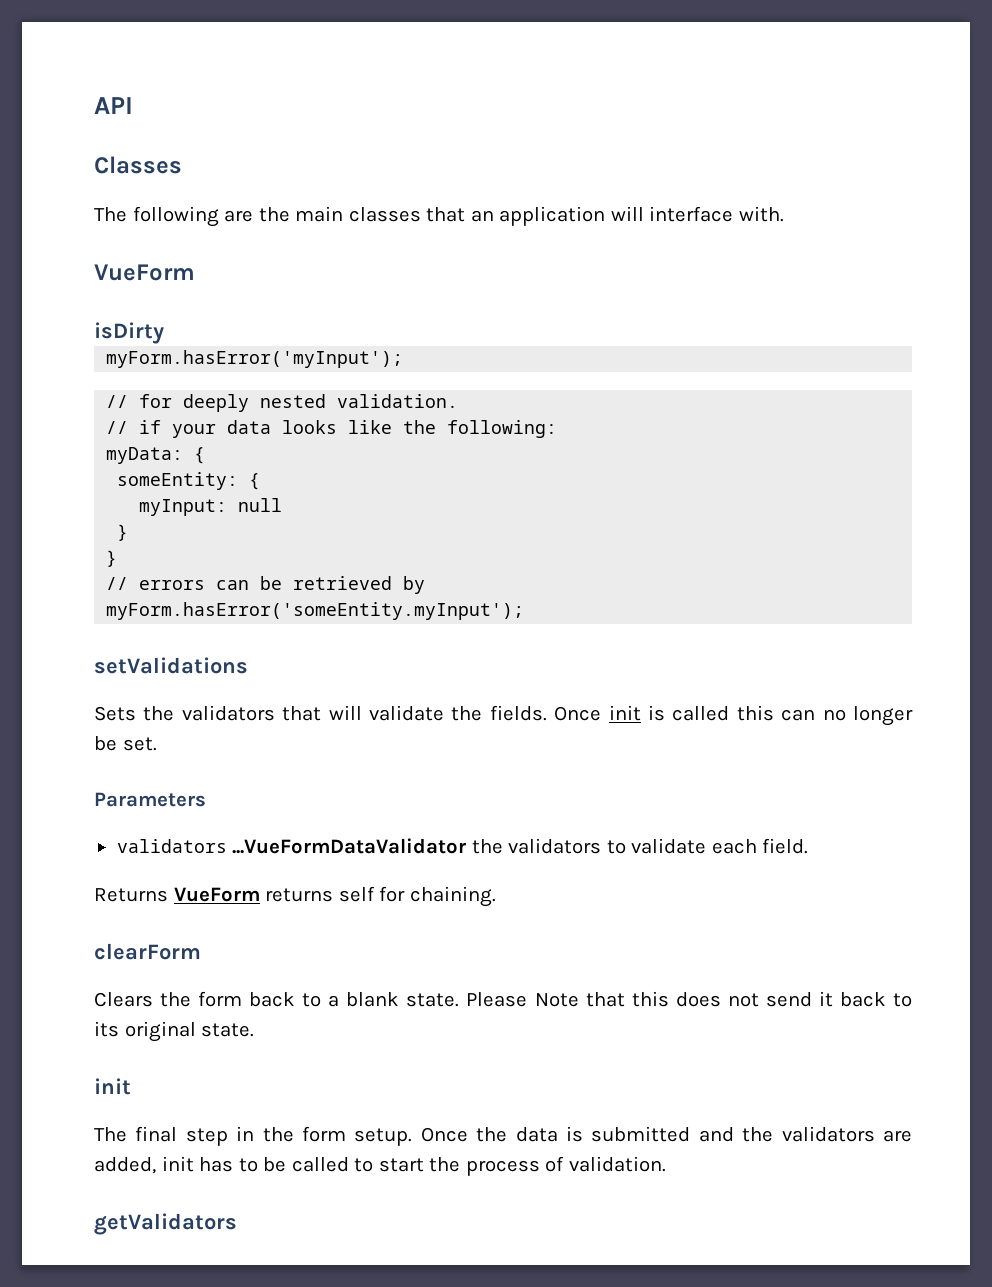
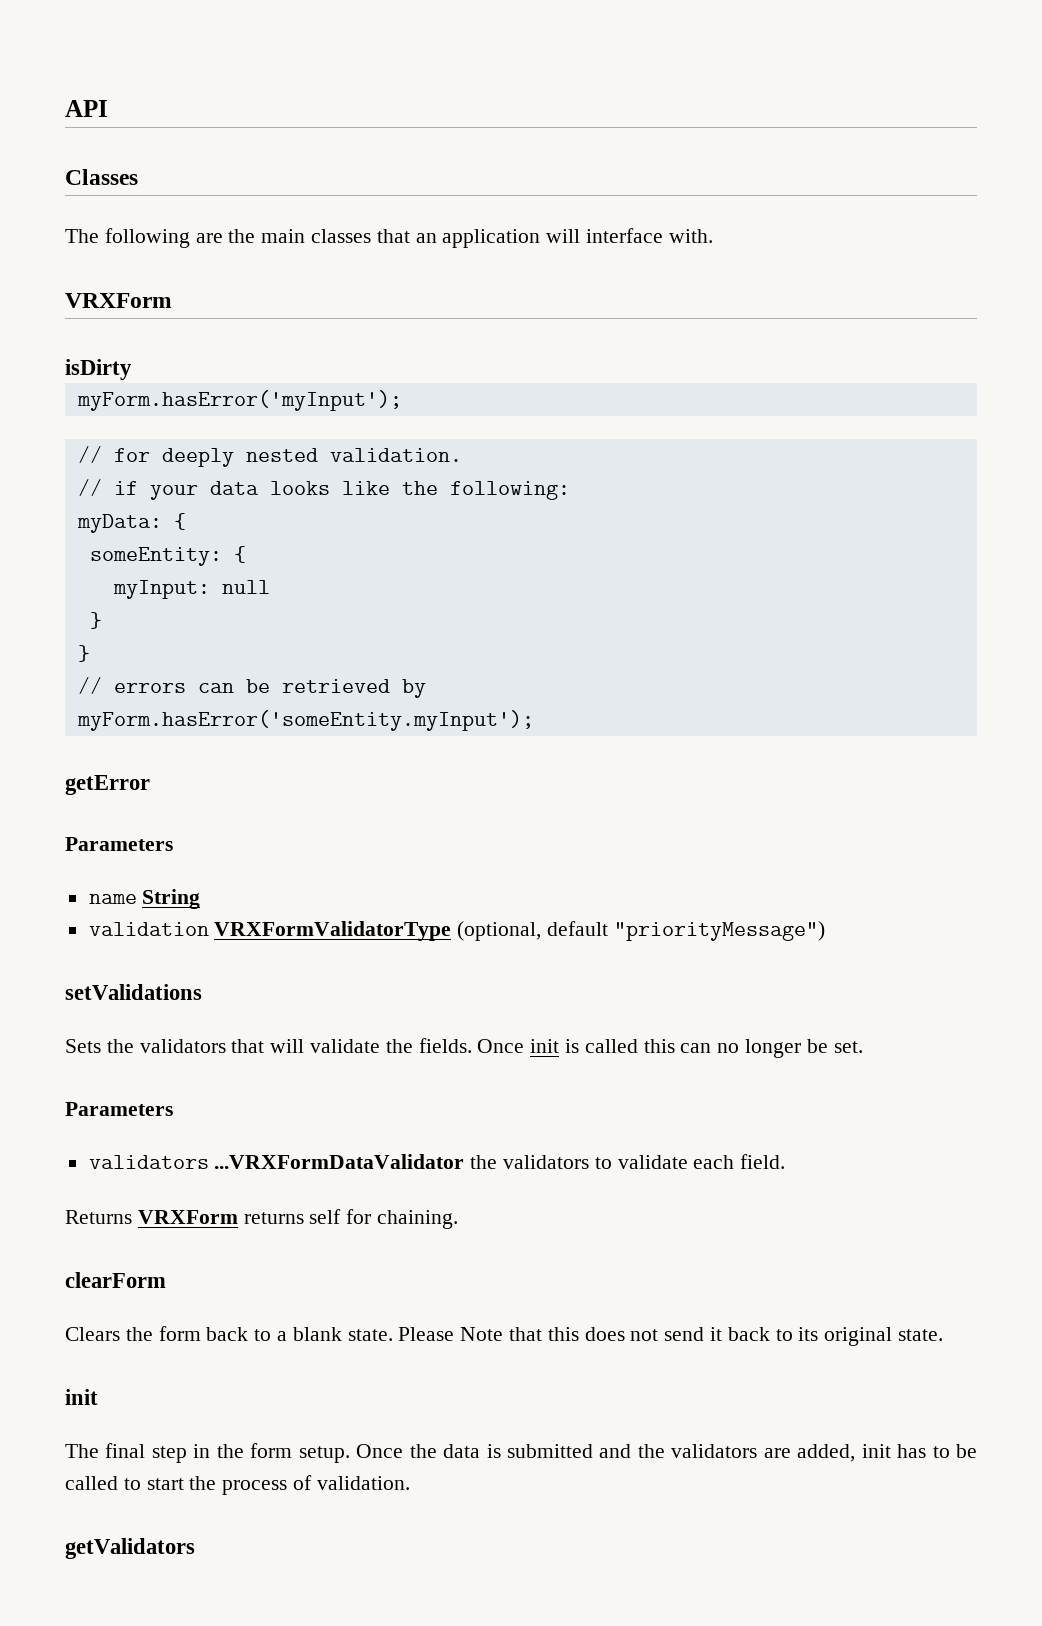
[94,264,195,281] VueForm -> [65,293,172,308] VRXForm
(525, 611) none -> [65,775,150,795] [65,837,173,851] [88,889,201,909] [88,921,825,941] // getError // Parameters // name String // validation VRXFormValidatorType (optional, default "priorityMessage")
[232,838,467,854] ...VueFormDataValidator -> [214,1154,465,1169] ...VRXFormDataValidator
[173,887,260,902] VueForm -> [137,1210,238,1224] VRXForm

# # # #

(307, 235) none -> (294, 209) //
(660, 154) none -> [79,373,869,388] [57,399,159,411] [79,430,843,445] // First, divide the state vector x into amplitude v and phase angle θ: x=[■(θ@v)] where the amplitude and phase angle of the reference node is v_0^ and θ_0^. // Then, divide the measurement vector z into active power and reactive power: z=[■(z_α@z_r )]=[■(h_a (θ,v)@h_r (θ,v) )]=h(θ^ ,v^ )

# # # #

Task brief: Your answer should consist of the lines from the line with "[232,838,467,854] ...VueFormDataValidator ->" to the line with "[173,887,260,902] VueForm ->" above, repeated exactly, both ends included.

Solved problem:
[232,838,467,854] ...VueFormDataValidator -> [214,1154,465,1169] ...VRXFormDataValidator
[173,887,260,902] VueForm -> [137,1210,238,1224] VRXForm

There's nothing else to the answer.